## Task details:
Your response to the data below should hold nothing except the lines from the one containing "html: <div>CONVERGÊNCIA E" down to the one containing "font-size: 12px ->", reproduced exactly and without pictures.

## Data listing:

※ ※ ※

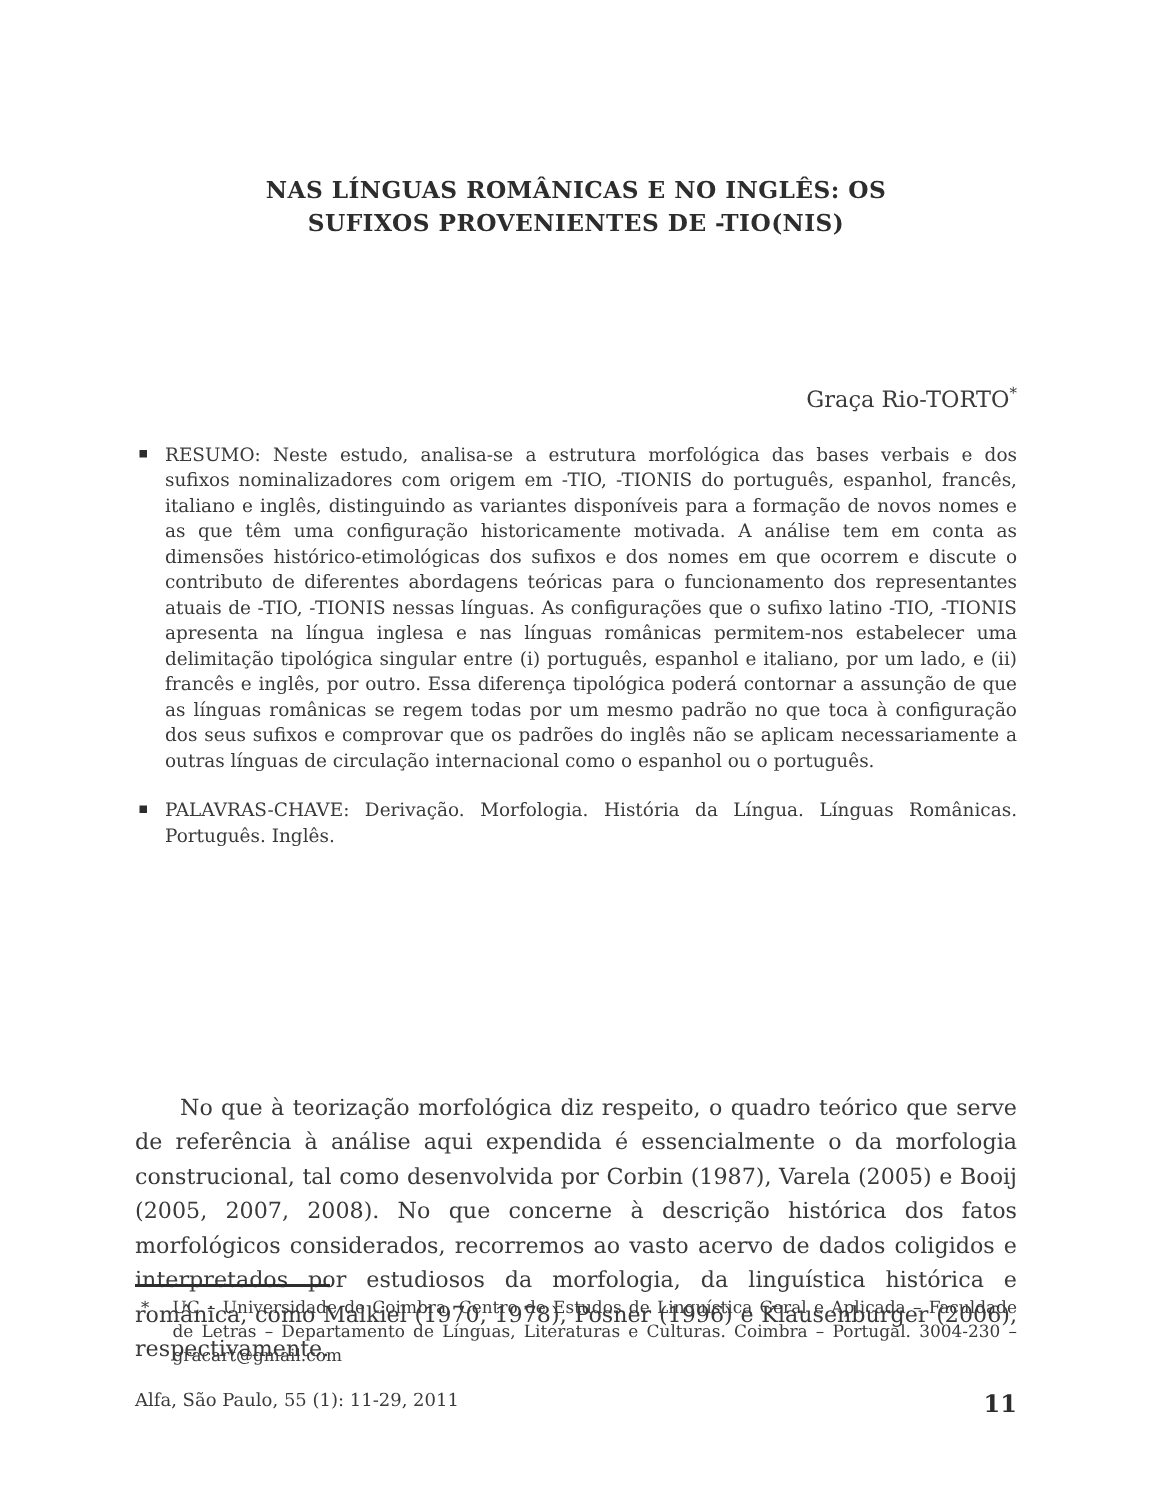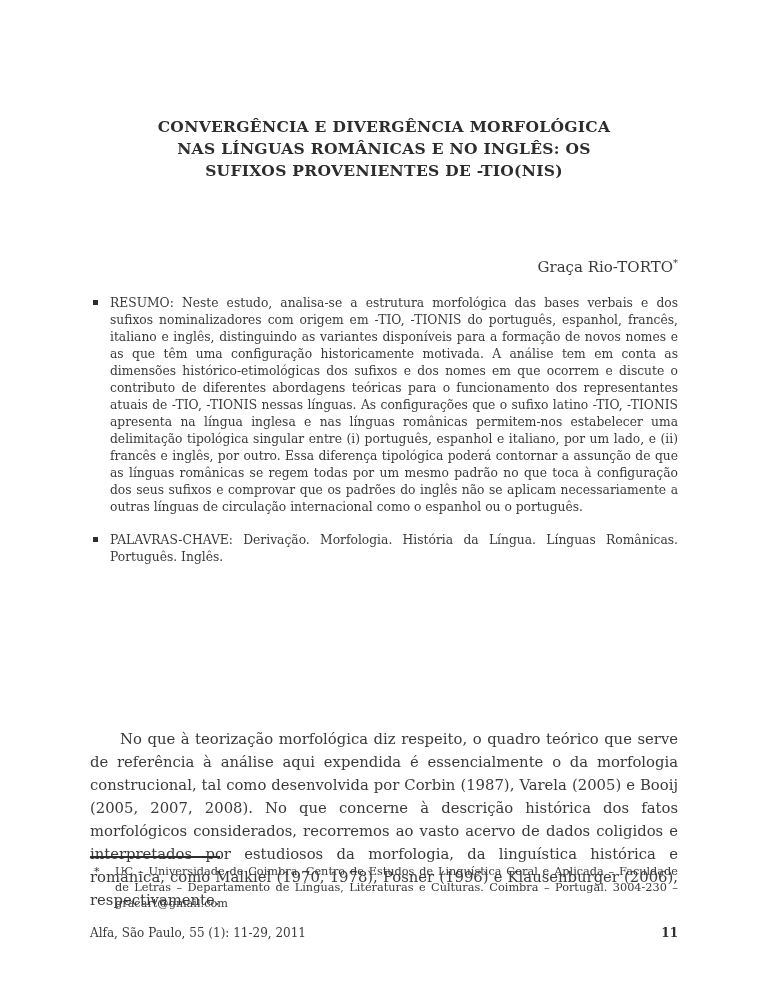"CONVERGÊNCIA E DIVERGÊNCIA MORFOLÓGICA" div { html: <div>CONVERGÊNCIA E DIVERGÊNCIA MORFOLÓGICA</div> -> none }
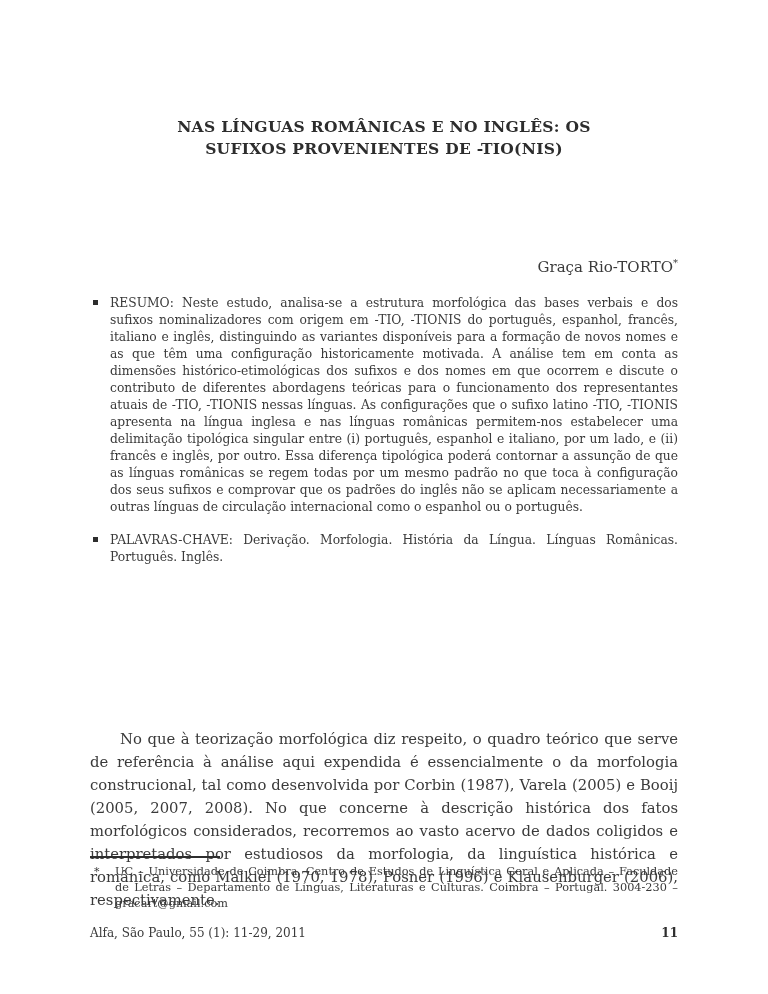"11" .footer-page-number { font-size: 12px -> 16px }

※ ※ ※

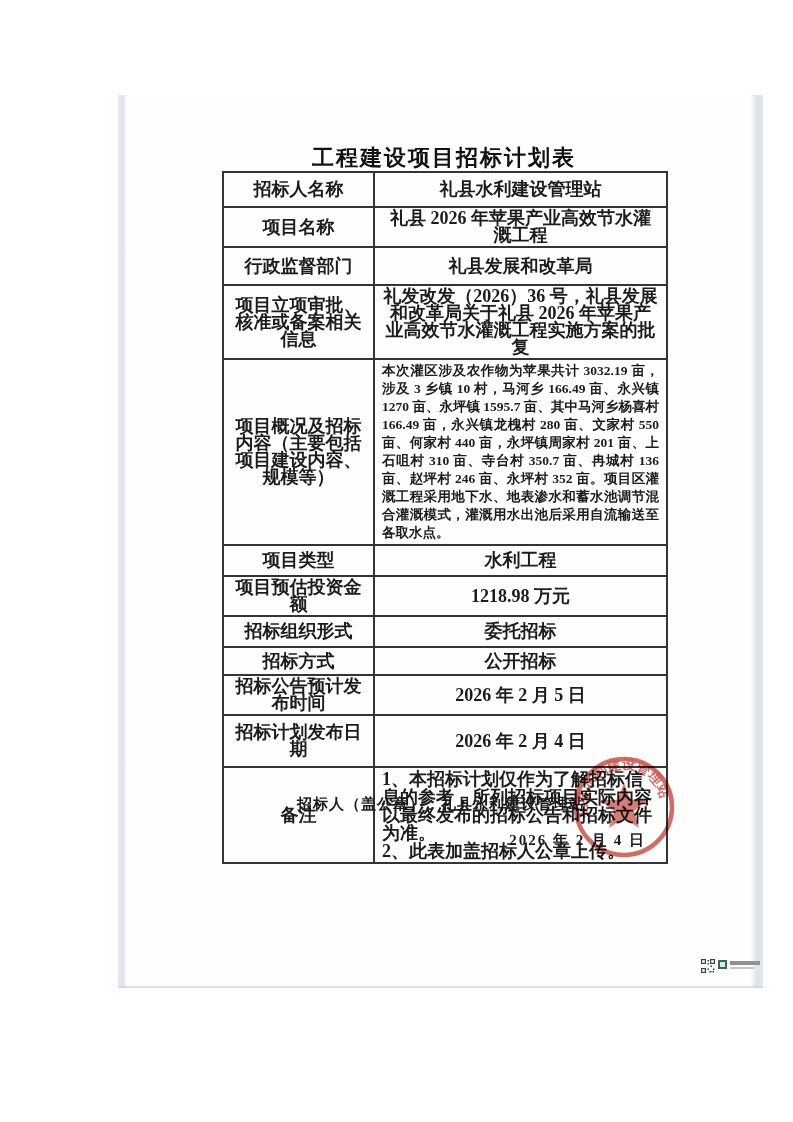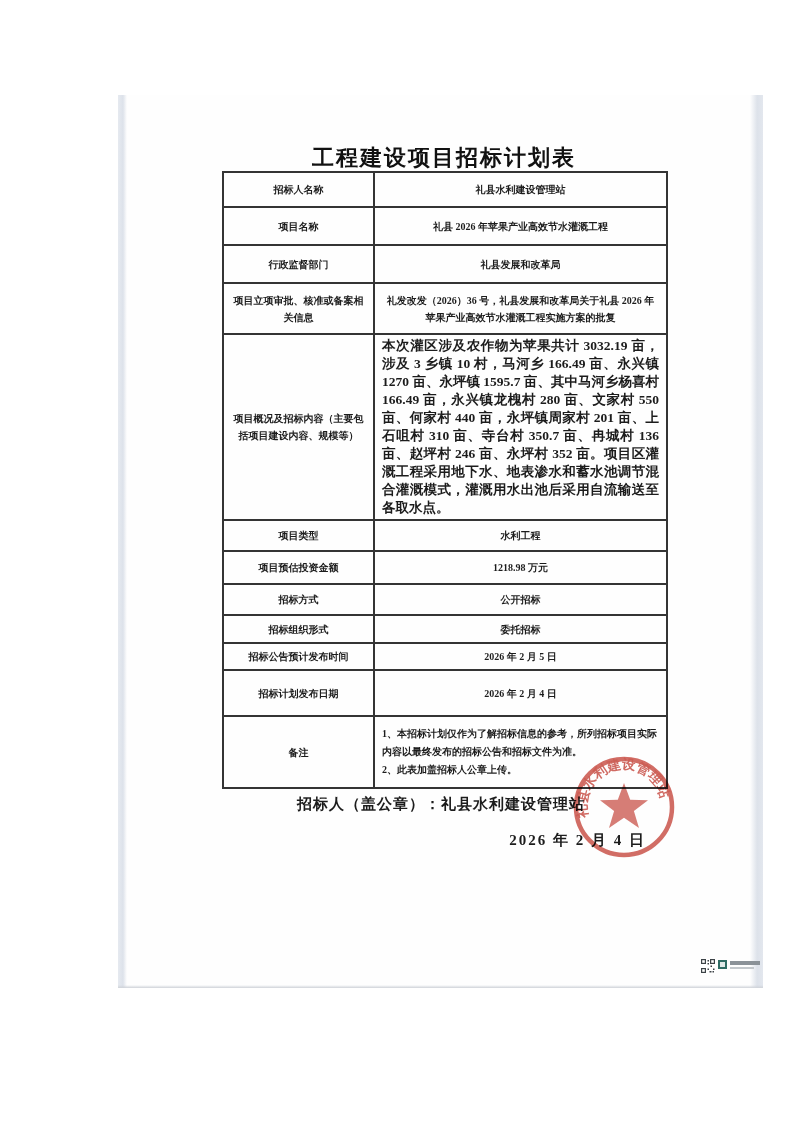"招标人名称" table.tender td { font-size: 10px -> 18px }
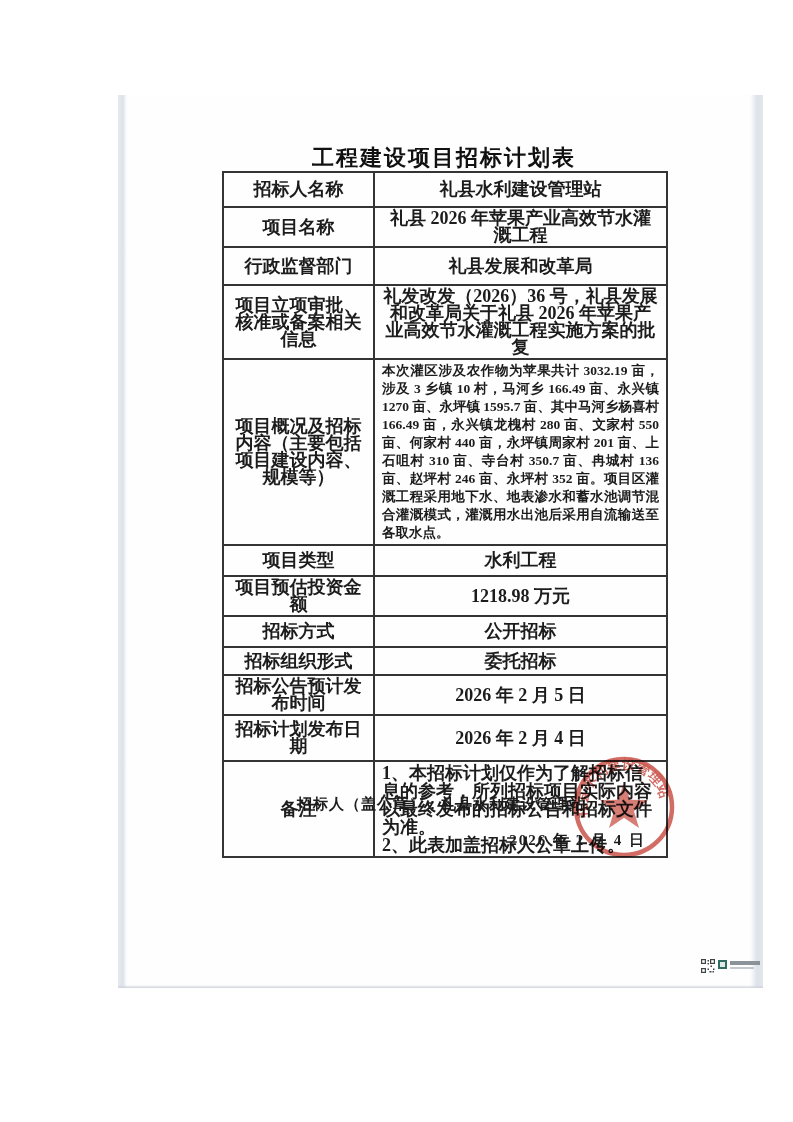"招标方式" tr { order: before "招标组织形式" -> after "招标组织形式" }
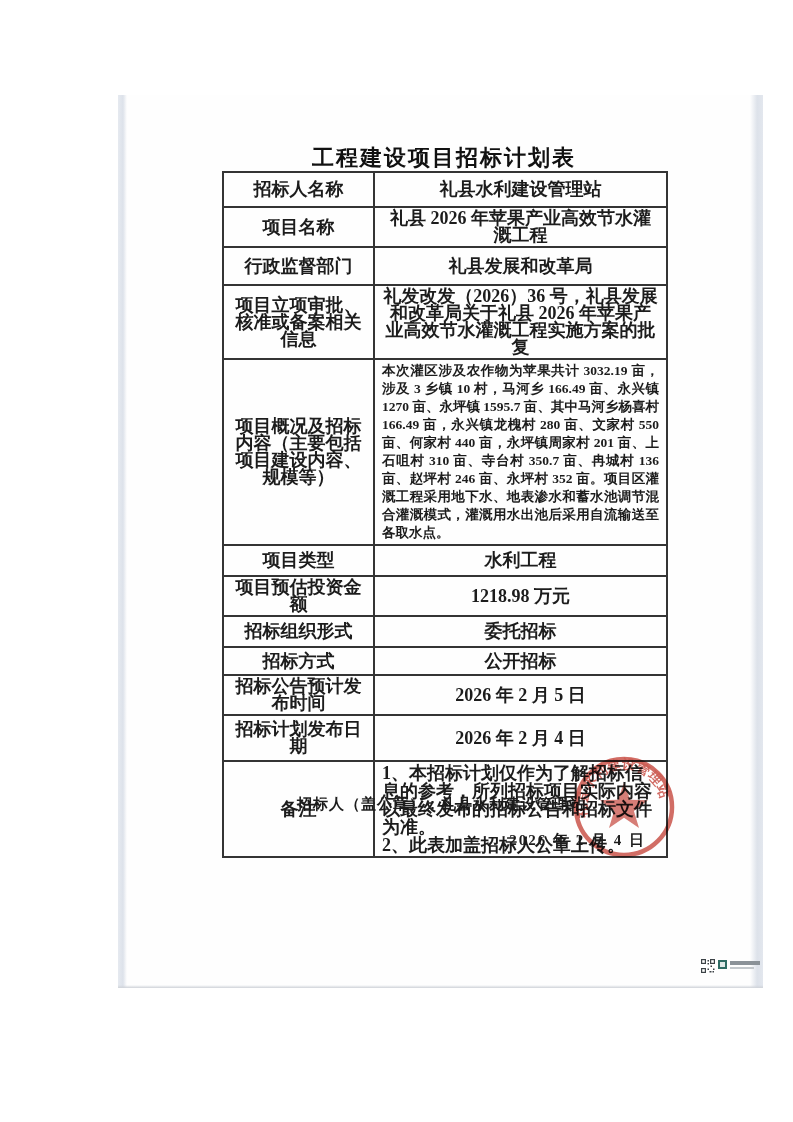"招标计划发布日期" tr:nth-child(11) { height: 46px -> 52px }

※ ※ ※

## Expected answer:
"CONVERGÊNCIA E DIVERGÊNCIA MORFOLÓGICA" div { html: <div>CONVERGÊNCIA E DIVERGÊNCIA MORFOLÓGICA</div> -> none }
"11" .footer-page-number { font-size: 12px -> 16px }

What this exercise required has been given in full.